I have been trying to run dwi_probtrackx_dense_gpu using the 0.99.2d release but I got the following error:
# Generated by QuNex 0.99.2 on 2024-02-09_09.49.18.115382
#
-- qunex.sh: Specified Command-Line Options - Start --
Study Folder: /home/ehui/qunex/cimt
Sessions Folder: /home/ehui/qunex/cimt/sessions
Session: 024A
probtrackX GPU scripts Folder: /opt/qunex/bash/qx_utilities/diffusion_tractography_dense/tractography_gpu_scripts
Compute Matrix1: no
Compute Matrix3: yes
Number of samples for Matrix1: 10000
Number of samples for Matrix3: 3000
Distance correction: no
Store streamlines length: no
Overwrite prior run: yes
No GPU: no
-- qunex.sh: Specified Command-Line Options - End --
^[[32m ------------------------- Start of work -------------------------------- ^[[0m
^[[32m --- probtrackX GPU for session 024A... ^[[0m
^[[31m --- Removing existing Probtrackxgpu Matrix3 dense run for 024A... ^[[0m
^[[32m Checking if ProbtrackX Matrix 3 and dense connectome was completed on 024A... ^[[0m
^[[32m ProbtrackX Matrix 3 solution and dense connectome incomplete for 024A. Starting run with 3000 samples... ^[[0m
Running the following probtrackX GPU command:
---------------------------
/opt/qunex/bash/qx_utilities/diffusion_tractography_dense/tractography_gpu_scripts/run_matrix3.sh /home/ehui/qunex/cimt/sessions 024A 3000 no no no
---------------------------
-- Queueing Probtrackx
/home/ehui/qunex/cimt/sessions/024A/hcp/024A/MNINonLinear/Results/Tractography/commands_Mat3.sh: line 1: /opt/fsl/fsl/bin/probtrackx2_gpu10.1: No such file or directory
-- Queueing Post-Matrix 3 Calls
Kindly note that below are the CUDA that I have installed on my workstation:
CUDA-10.1, CUDA-10.2, CUDA-11.8
Could you please provide the full command call that you used. I believe this is a minor thing, we just need to set the correct version of CUDA that will get used.

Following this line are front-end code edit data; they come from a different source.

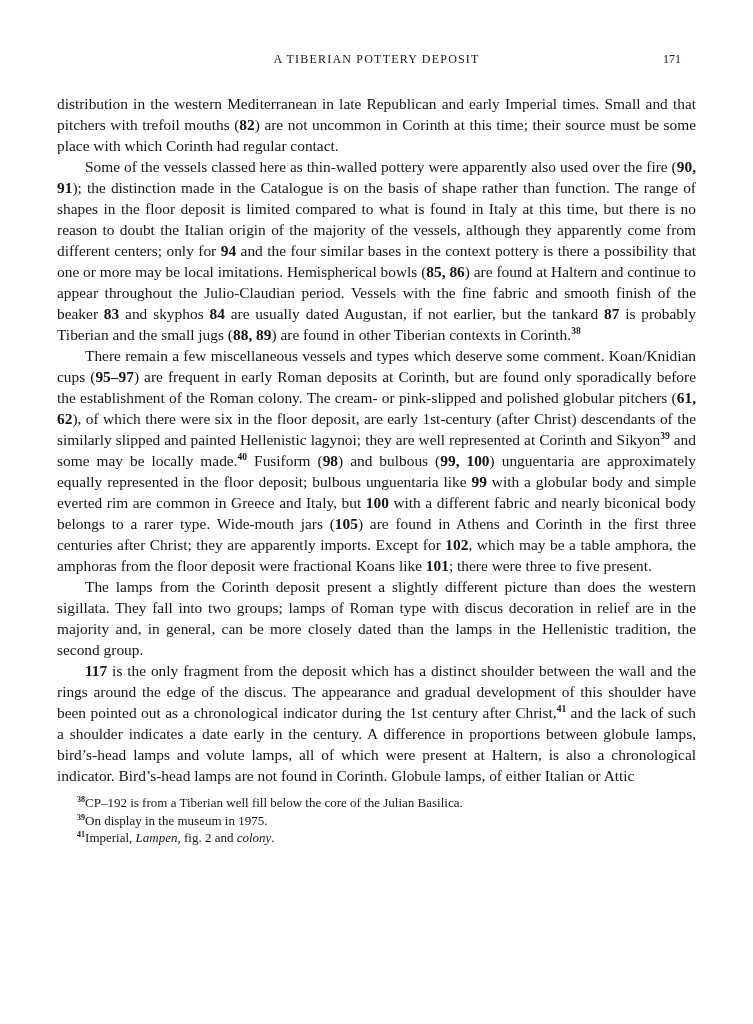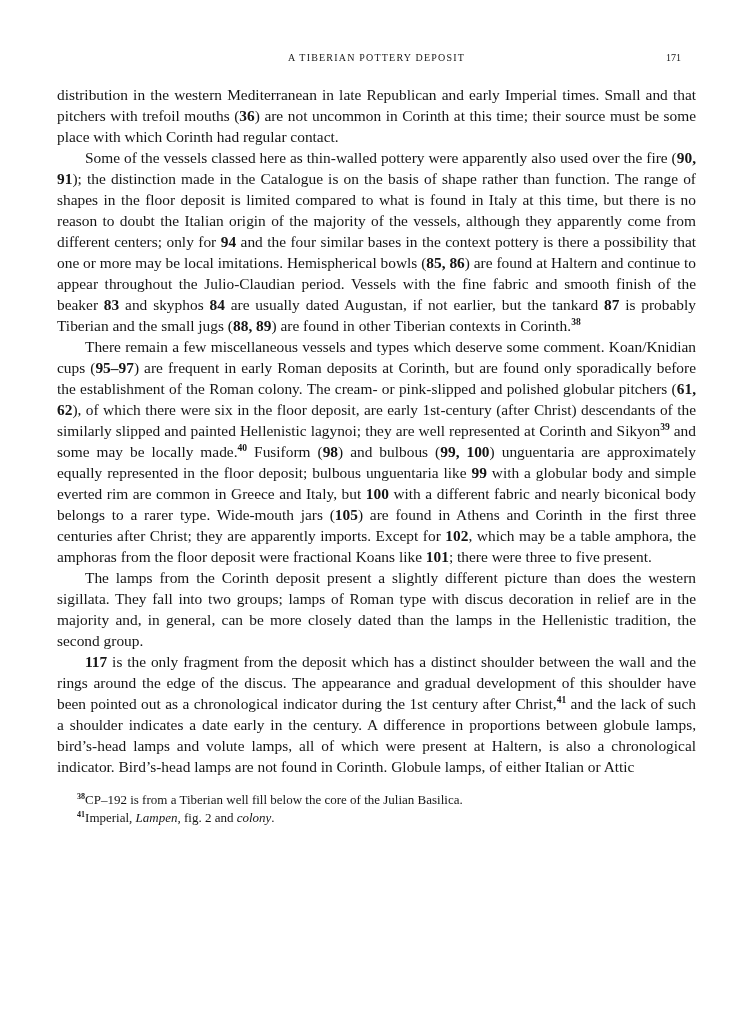"A TIBERIAN POTTERY DEPOSIT" .page-header { font-size: 10px -> 12px; margin-bottom: 12px -> 21px }
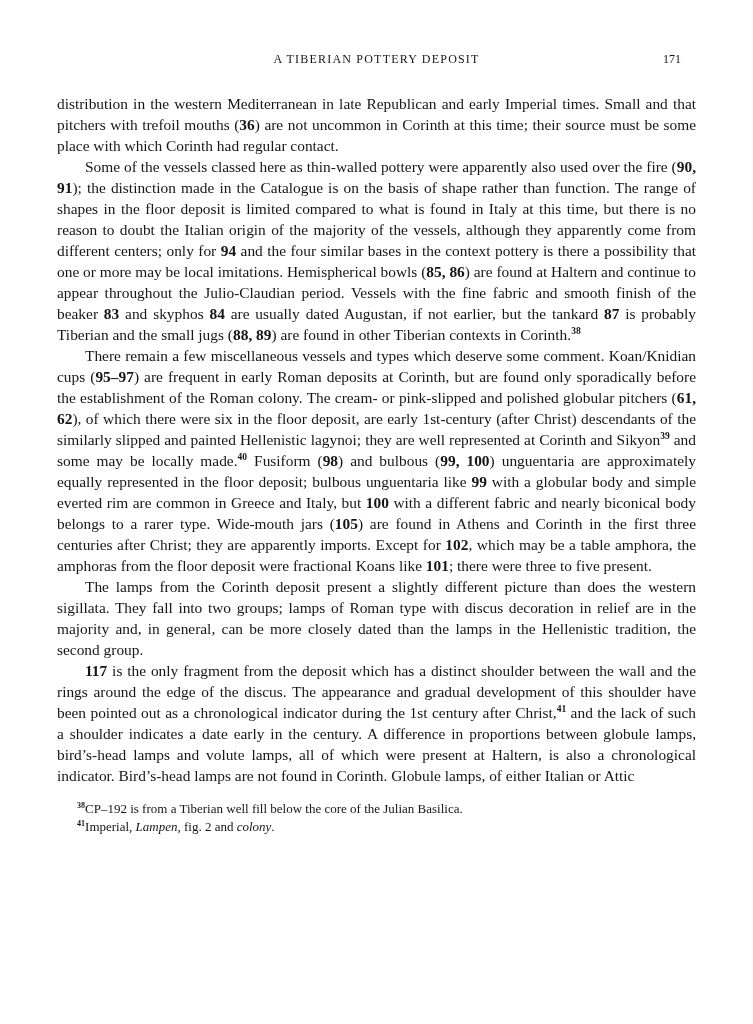"36" span.b { text: 36 -> 82 }
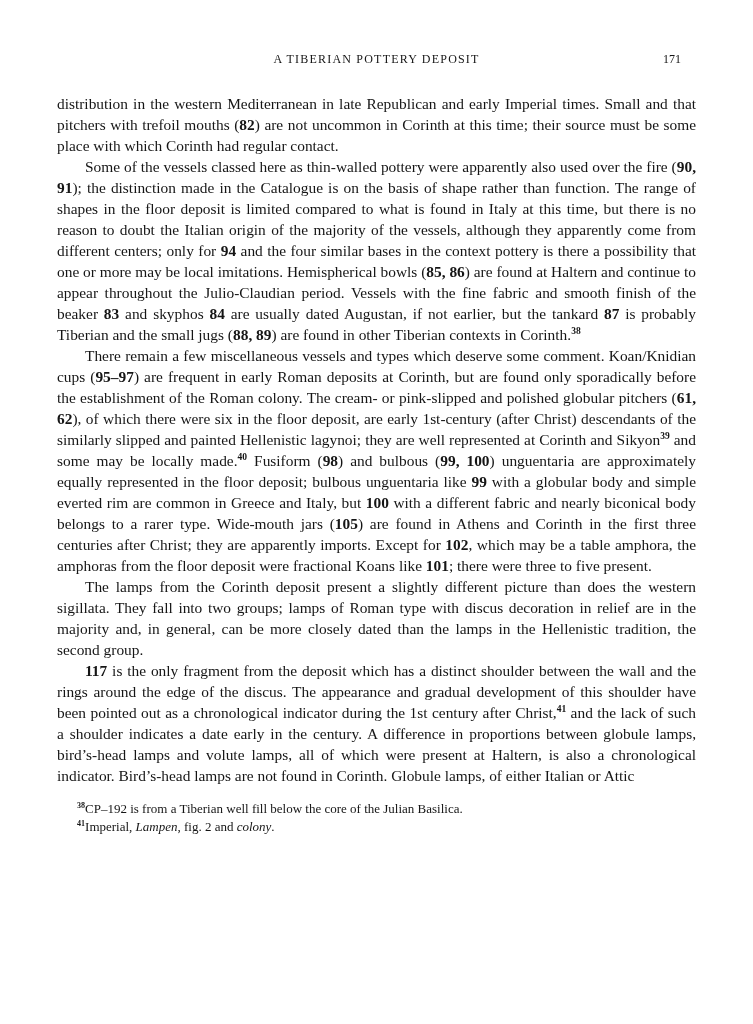"38CP–192 is from a Tiberian" .footnotes { margin-top: 14px -> 8px }
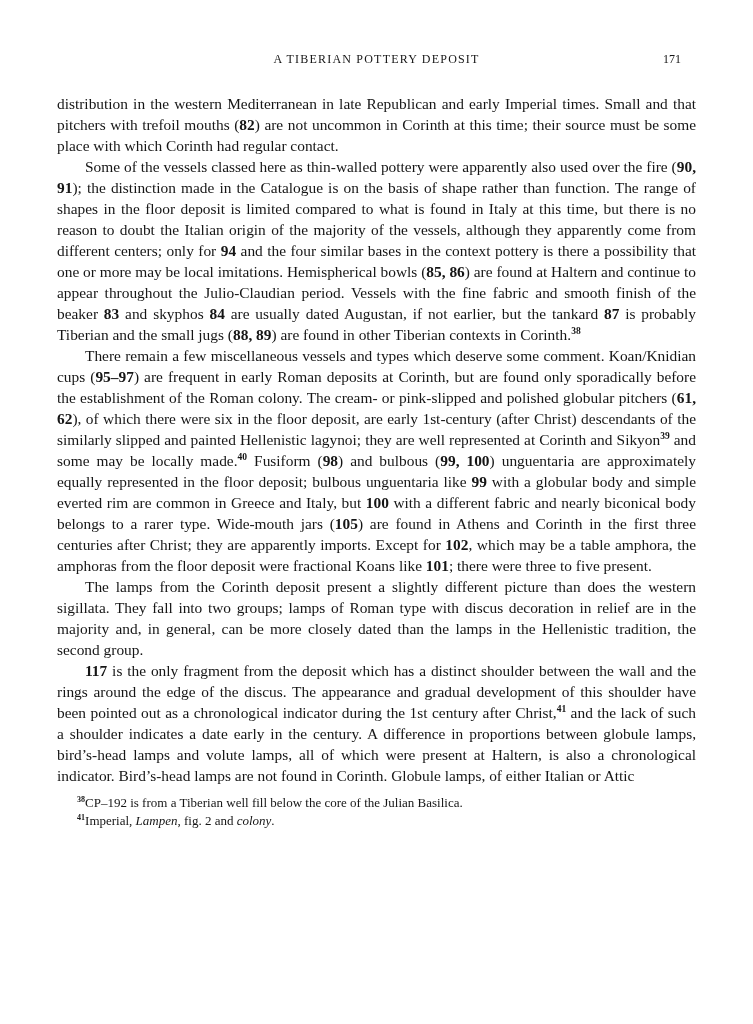"39On display in the museum" p.footnote { html: none -> <p><sup>39</sup><span>On display in the museum in 1975.</span></p> }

I previously was able to run dwi_probtrackx_dense_gpu after using the command you suggested. But for some reason, the problem re-emerged again:
...................Allocated GPU 0...................
Device memory available (MB): 48412 ---- Total device memory(MB): 48685
Memory required for allocating data (MB): 897
CUDA Runtime Error: out of memory
Device memory available after copying data (MB): 47476
Running 456412 streamlines in parallel using 2 STREAMS
Total number of streamlines: 577848000
This is now a different error. Here the problem is that your GPU does not have enough memory. Based on the above info this is weird, as it seems like only a portion of GPU’s memory will be used here. What is your GPU? Is anyone else using the system/GPU?
Thank you for reporting the issue and providing a potential solution. I also saw your post in the FSL mailing list.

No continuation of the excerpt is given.